The Next Big Milestone: BSC pursues four-year polytechnic mission

BY LARRY C. SKOGEN, BSC PRESIDENT

When I interviewed to become BSC’s seventh president, one of the first questions asked of me was when BSC would become a four-year institution. My response at that time was, why would we? BSC, I argued, is a great two-year school and should continue to focus on that mission.

In most states, two-year colleges outnumber four-year institutions and serve as gateways for students to begin an affordable education close to home, then transfer on to universities. In North Dakota, we have six four-year institutions and five two-year colleges, giving our citizens greater access to four-year institutions than to two-year institutions. Creating another four-year institution (so there would be seven such campuses) while decreasing access to two-year institutions (leaving only four such campuses) seemed to me to be an insurmountable obstacle.

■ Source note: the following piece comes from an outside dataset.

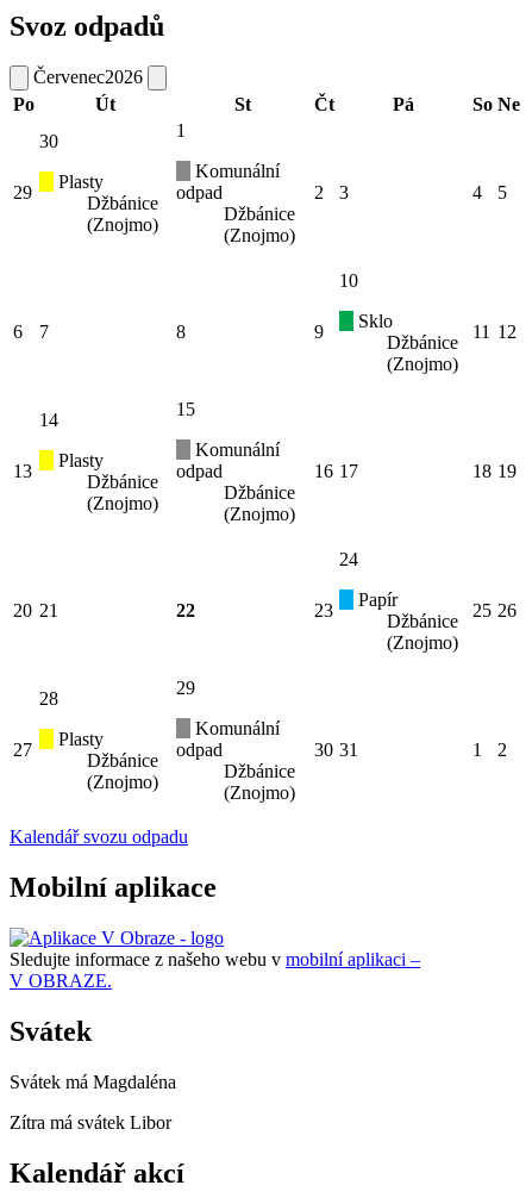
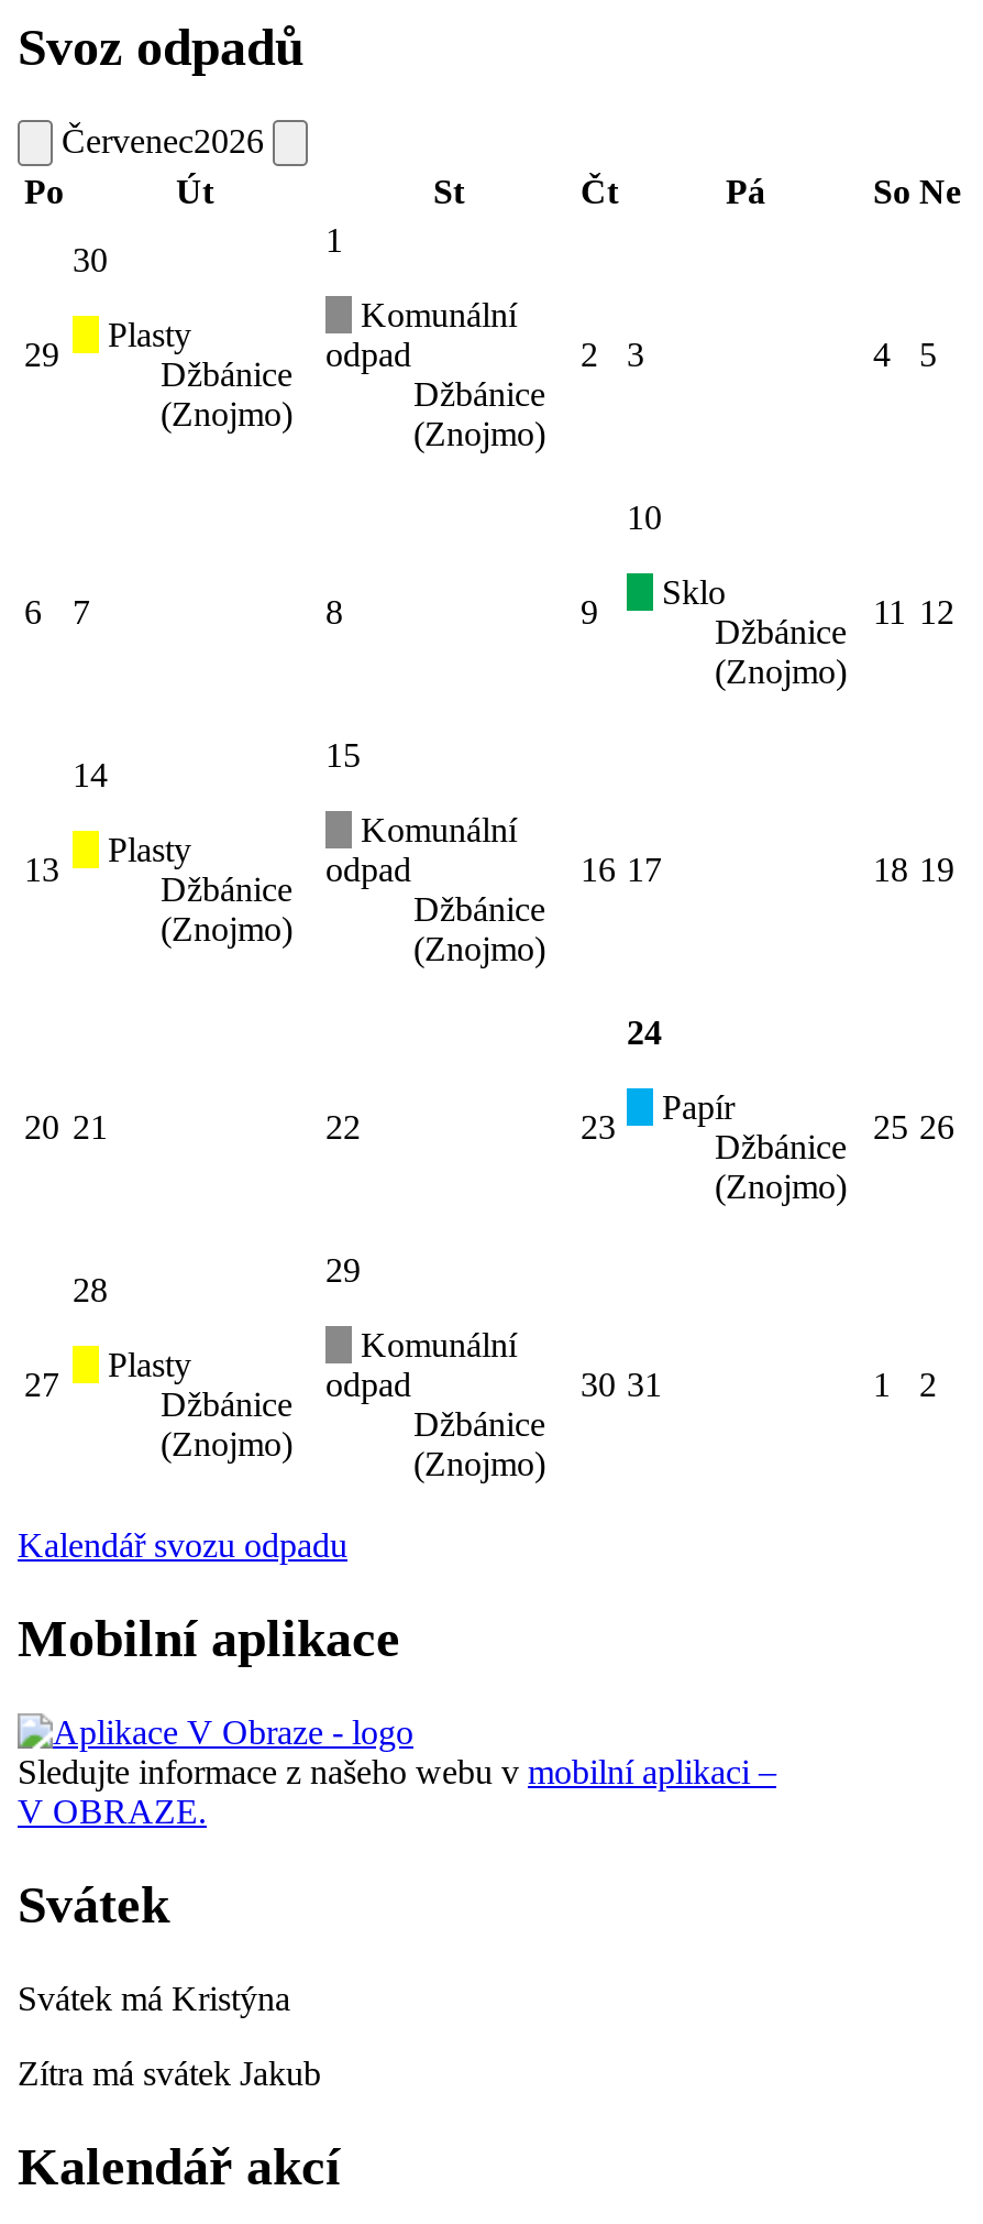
[10,1072,176,1092] Svátek má Magdaléna -> [18,1980,290,2017] Svátek má Kristýna
[10,1112,171,1133] Zítra má svátek Libor -> [18,2055,321,2092] Zítra má svátek Jakub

Early in my tenure as president of BSC, I read a report by students in the 2006 Leadership Bismarck-Mandan program (a professional education program for community members) addressing this same question. The study concluded that the Bismarck-Mandan community overwhelmingly supported BSC’s transition to a four-year institution with one caveat: BSC had to continue with all its two-year technical programs.

One way to do both, without duplicating what is done well at six other existing four-year institutions, was to become a polytechnic four-year institution.

A polytechnic offers bachelor of applied science (BAS) degrees in technical fields – in programs like those already offered by BSC. As a polytechnic, BSC also could provide BAS degrees. If we were to make that transition, however, I knew we’d have to do our homework.

In 2008 I visited the German Embassy in Washington, D.C., and explained to the German Head of the Cultural Department who we were and that we’d like to visit a German polytechnic. In 2012, I brought a team to Fachhochschule Magdeburg-Stendal, an institution offering a variety of BAS degrees in business administration, engineering, industrial design, communications, healthcare, and water management. During that visit we explored academic and cultural exchanges, internship programs, and study abroad opportunities, but what stuck with me was how Magdeburg-Stendal had developed the right atmosphere for the delivery of bachelor degrees in a polytechnic environment.

In the meantime, a former U.S. Air Force base I was stationed at many years ago was given to the city of Gilbert, Arizona. The city of Gilbert offered the location to Arizona State University, which developed ASU Polytechnic there. In 2016 I accompanied a team of BSC administrators and a SBHE member to the campus to learn more. (Side note: That visit was coordinated with ASU’s Chief Financial Officer, a BSC graduate.)

Even as we explored our options, industry demand for four-year technical degrees was building. In 2008 the SBHE approved a BAS in Energy Management at BSC. This program has been wildly successful with as many as 270 students in any given semester, and nearly 500 graduates. BSC then sought and received permission from the SBHE to offer a BAS in Geomatics. Unfortunately, permission was granted at the same time as BSC’s budget was cut 20 percent, and so that program remains unfunded. Next, again at the request of industry, BSC received permission from the SBHE to offer a BAS in Cybersecurity and Information Technology. While we didn’t have the appropriated funds needed to standup this program, industry came through – providing $1.85M. The Higher Learning Commission approved launching that program in fall 2019. Students are already enrolling.

The success of our BAS degrees along with our visits to Magdeburg-Stendal and ASU-Poly reinforced that the best path for BSC to become the four-year institution desired by the Bismarck-Mandan communities was to create a unique niche as a polytechnic. As such, for our bachelor degree offerings, BSC would focus on technical areas and incorporate internships into all the programs.

To my great delight, in September of this year, the SBHE approved this change to our mission. There’s much work now to be done. Dr. Dan Leingang, VP for Academics, will lead a task force to explore all that has to be done to make the transition to a four-year polytechnic, including a possible name change.  

In the final analysis, we are well on our way to achieving the communities’ desire for a four-year state institution. At the same time, BSC has and will remain true to our roots by maintaining all other programming, technical and transfer. Thus, this new recognition and authority to grant four-year degrees is a value added – with nothing subtracted – from our historical mission.

However this transition plays out, BSC will remain focused on providing students with the best launching pad to their full development as individuals and future leaders. In the end, our communities, North Dakota, and most importantly, the students are winners as BSC moves forward with our new mission.